Homologous iterons in TbCSV-[Y35] are required for specific Rep binding and virus replication. (A) Iteron organization in TbCSV-[Y35] and TbCSB-[Y35]. Iteron sequences are shown in boldface, and the relative orientations are indicated by arrows. The putative TATA box of the leftward promoter is boxed. (B) Identification of specific binding sites in the TbCSV-[Y35] RBM by EMSA. The binding reaction mixtures contained the MBP-Y35 Rep and the labeled TbCSV-[Y35] RBM in the presence of excess amounts of competitor dsDNAs corresponding to the WT RBM or the mutant with the indicated iteron(s) deleted. The bound probes were quantified as described for Fig. 1E. (C) DNA gel blot analysis of viral DNA extracted at 15 dpi from N. benthamiana plants agroinoculated with WT TbCSV-[Y35] or iteron deletion mutants. Total DNAs were stained with ethidium bromide to serve as loading controls. The accumulation levels of viral DNA were quantified and are expressed as percentages of the level for the WT virus. (D) Symptoms of infected N. benthamiana plants and a mock-treated control plant at 30 dpi.

FIG 5

Rep binding affinity and replication of TbCSB-[Y35] SELEX winners. (A) Analysis of the Rep binding affinities of the Y35β RBM SELEX winners by competitive EMSA. The competitor DNAs corresponding to each of the SELEX winner sequences were added in 10-, 100-, and 500-fold molar excesses relative to the labeled Y35β RBM probe, and the bound probes were quantified as described for Fig. 1E. (B and C) DNA gel blot analyses of viral and satellite DNAs extracted from N. benthamiana plant tissues (B) or leaf discs (C) agroinoculated with a helper virus either alone or in the presence of the wild-type (WT) betasatellite or the indicated SELEX mutant. Total-DNA samples were isolated at 15 dpi (B) or 6 dpi (C) and were stained with ethidium bromide to indicate equal loading. The accumulation levels of betasatellite DNA were quantified and are expressed as percentages of the level for the WT satellite. (D) Symptoms of infected N. benthamiana plants and a mock-treated control plant at 15 dpi.

FIG 6

Pairwise comparison of the organization of repeated sequence motifs in helper begomoviruses and their associated betasatellites. Representative begomoviruses with repetitive sequence motifs homologous to (A) or distinct from (B) those of their betasatellites are shown.

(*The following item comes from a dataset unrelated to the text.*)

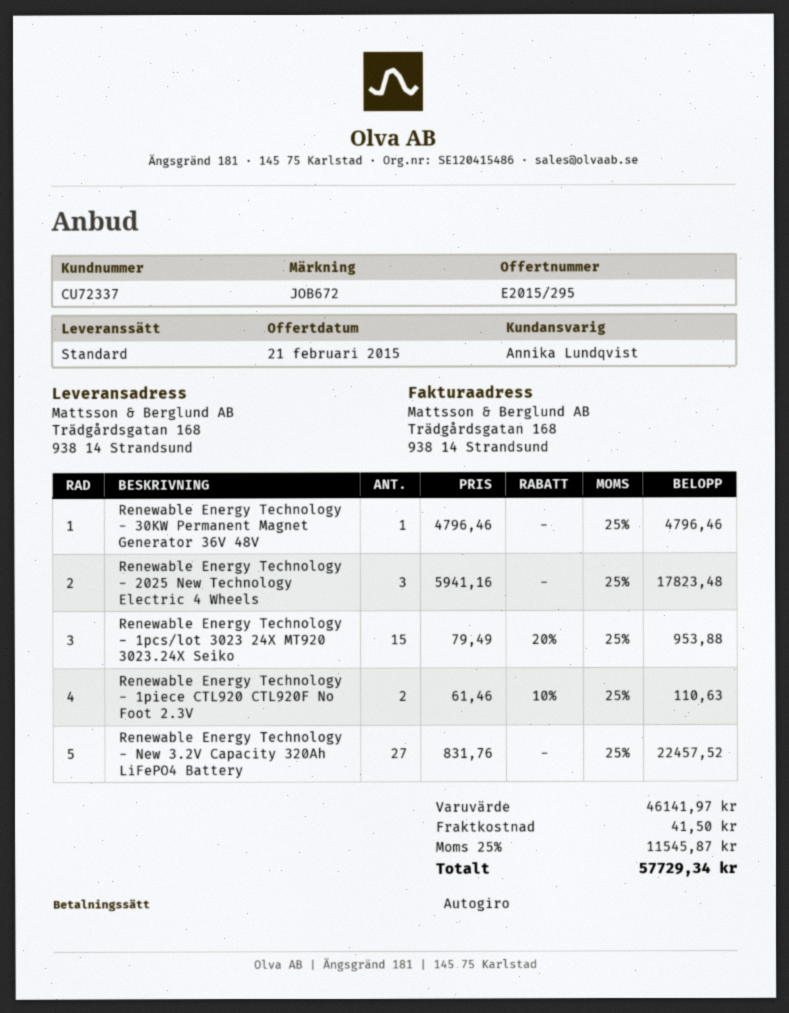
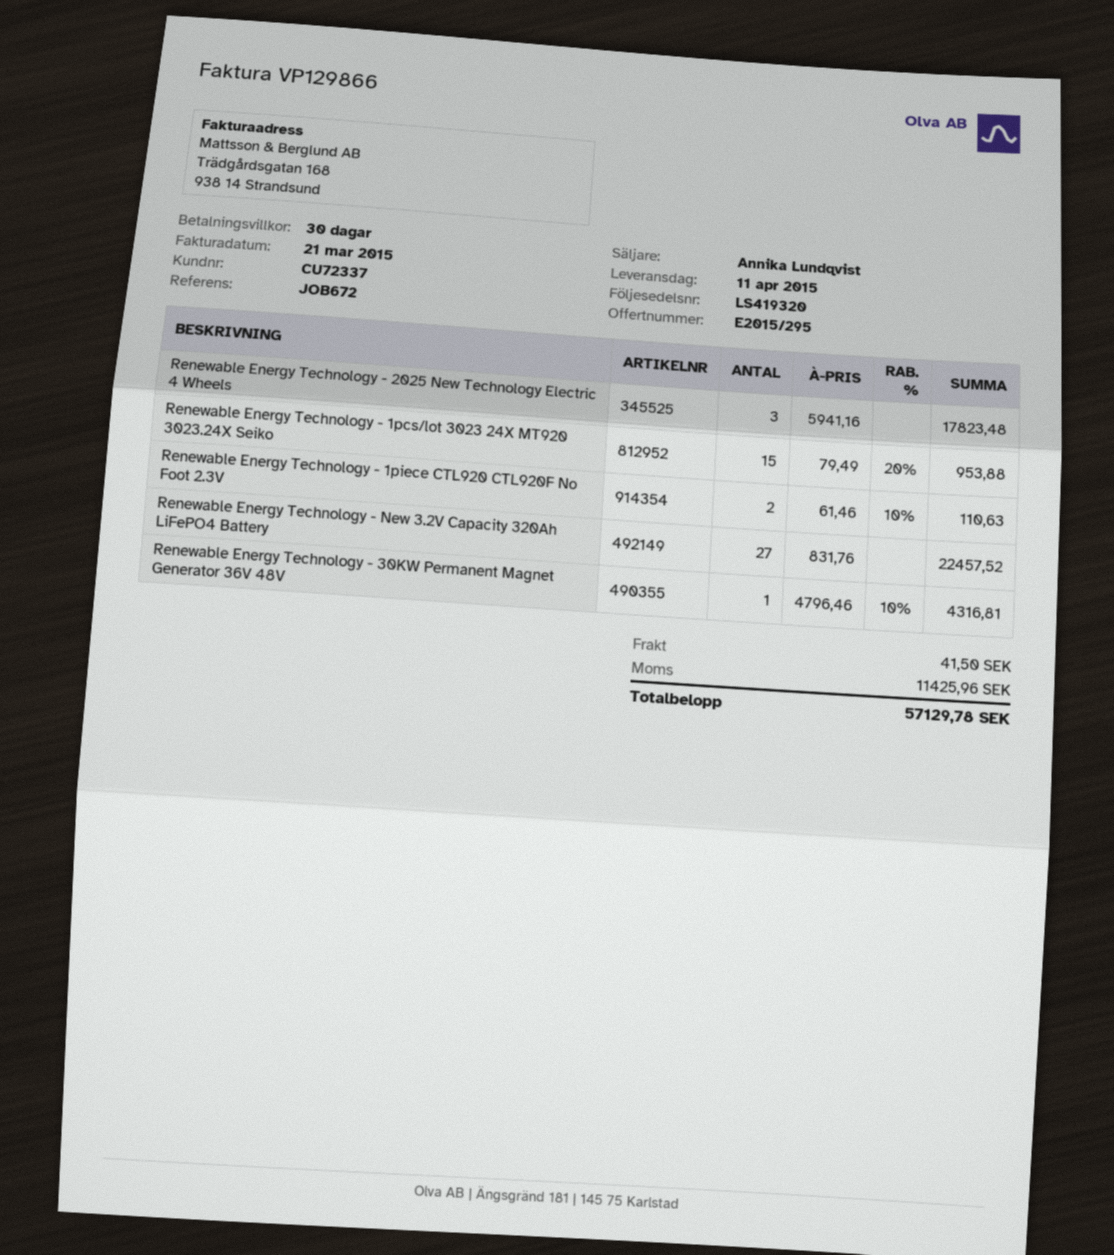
Renewable Energy Technology - 30KW Permanent Magnet Generator 36V 48V: 1 x 4796.46 = 4796.46 -> 1 x 4796.46 - 10% = 4316.81
tax: 11545.87 -> 11425.96
total: 57729.34 -> 57129.78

The viral isolate designation is followed by the GenBank accession number and then the consensus repeated sequence. The number in parentheses preceding each sequence designates the nucleotide coordinate for the starting repeat; the number of spacing bases, set off by periods, is given within the sequence. Repeated elements are shown in boldface, and lowercase letters represent bases that do not match the consensus. The positions and orientations of the species-specific repeats and the general repeats are indicated by arrows under the sequences and thick black arrows within the sequences, respectively. The putative TATA box sequence of the leftward promoter in each begomovirus, and in some cases also in betasatellites, is italicized. (C) Genome structure of betasatellites. The positions of the IRS, the A-rich region, and the βC1 gene are indicated, and the putative hairpin structure within the SCR is diagrammed. (D and E) Schematic illustrations of the specific repeated sequences in begomoviruses (D) and betasatellites (E). The arrows show the orientations and positions of repeated sequences. The positions of the putative TATA box in helpers are indicated by solid boxes, and the less-conserved TATA-like elements in betasatellites are indicated by dashed boxes.